EXERCISE: Reproduce exactly the line containing "- 4.1.4.4 Paragraph" and every line after it, through the last line of the records below; add nothing.

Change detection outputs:
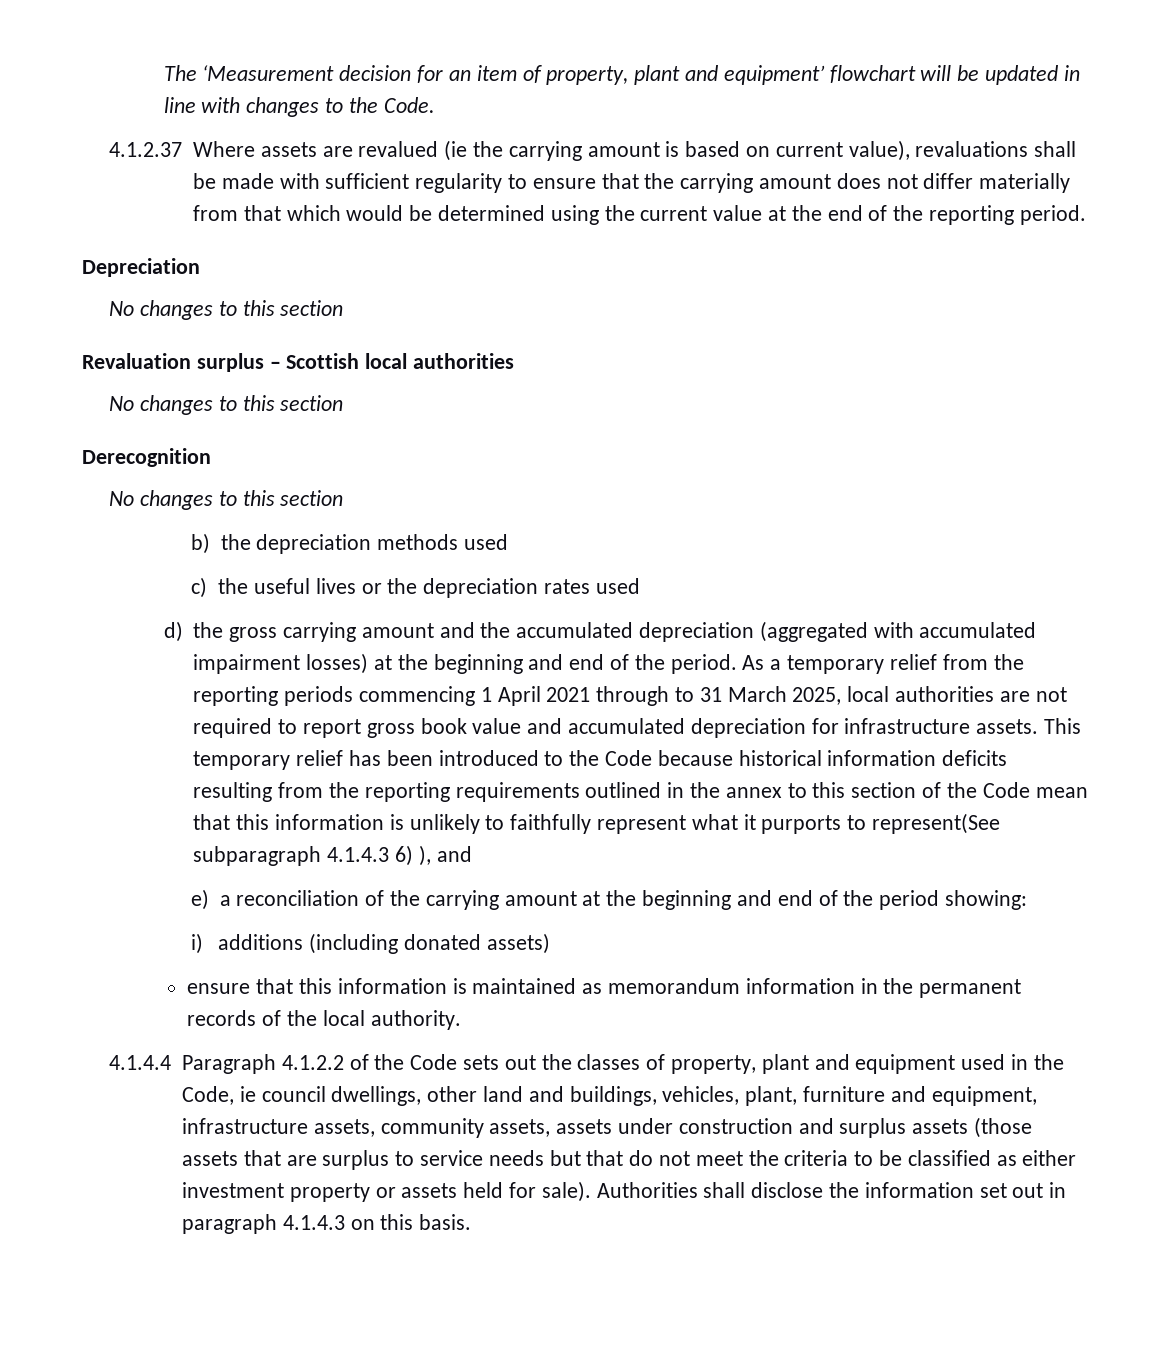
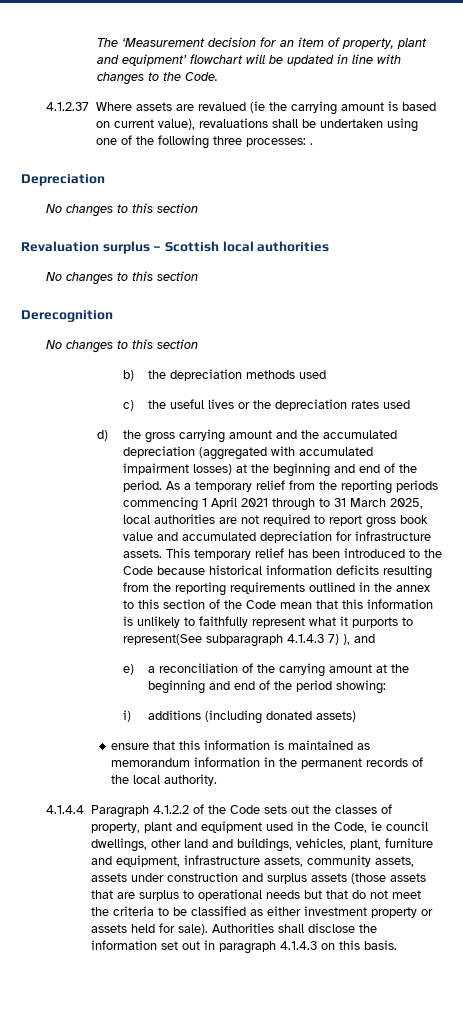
- 4.1.2.37 Where assets are revalued (ie the carrying amount is based on current value), revaluations shall be made with sufficient regularity to ensure that the carrying amount does not differ materially from that which would be determined using the current value at the end of the reporting period.
+ 4.1.2.37 Where assets are revalued (ie the carrying amount is based on current value), revaluations shall be undertaken using one of the following three processes: .
- This temporary relief has been introduced to the Code because historical information deficits resulting from the reporting requirements outlined in the annex to this section of the Code mean that this information is unlikely to faithfully represent what it purports to represent(See subparagraph 4.1.4.3 6) ), and
+ This temporary relief has been introduced to the Code because historical information deficits resulting from the reporting requirements outlined in the annex to this section of the Code mean that this information is unlikely to faithfully represent what it purports to represent(See subparagraph 4.1.4.3 7) ), and
- 4.1.4.4 Paragraph 4.1.2.2 of the Code sets out the classes of property, plant and equipment used in the Code, ie council dwellings, other land and buildings, vehicles, plant, furniture and equipment, infrastructure assets, community assets, assets under construction and surplus assets (those assets that are surplus to service needs but that do not meet the criteria to be classified as either investment property or assets held for sale).
+ 4.1.4.4 Paragraph 4.1.2.2 of the Code sets out the classes of property, plant and equipment used in the Code, ie council dwellings, other land and buildings, vehicles, plant, furniture and equipment, infrastructure assets, community assets, assets under construction and surplus assets (those assets that are surplus to operational needs but that do not meet the criteria to be classified as either investment property or assets held for sale).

WRITTEN SOLUTION:
- 4.1.4.4 Paragraph 4.1.2.2 of the Code sets out the classes of property, plant and equipment used in the Code, ie council dwellings, other land and buildings, vehicles, plant, furniture and equipment, infrastructure assets, community assets, assets under construction and surplus assets (those assets that are surplus to service needs but that do not meet the criteria to be classified as either investment property or assets held for sale).
+ 4.1.4.4 Paragraph 4.1.2.2 of the Code sets out the classes of property, plant and equipment used in the Code, ie council dwellings, other land and buildings, vehicles, plant, furniture and equipment, infrastructure assets, community assets, assets under construction and surplus assets (those assets that are surplus to operational needs but that do not meet the criteria to be classified as either investment property or assets held for sale).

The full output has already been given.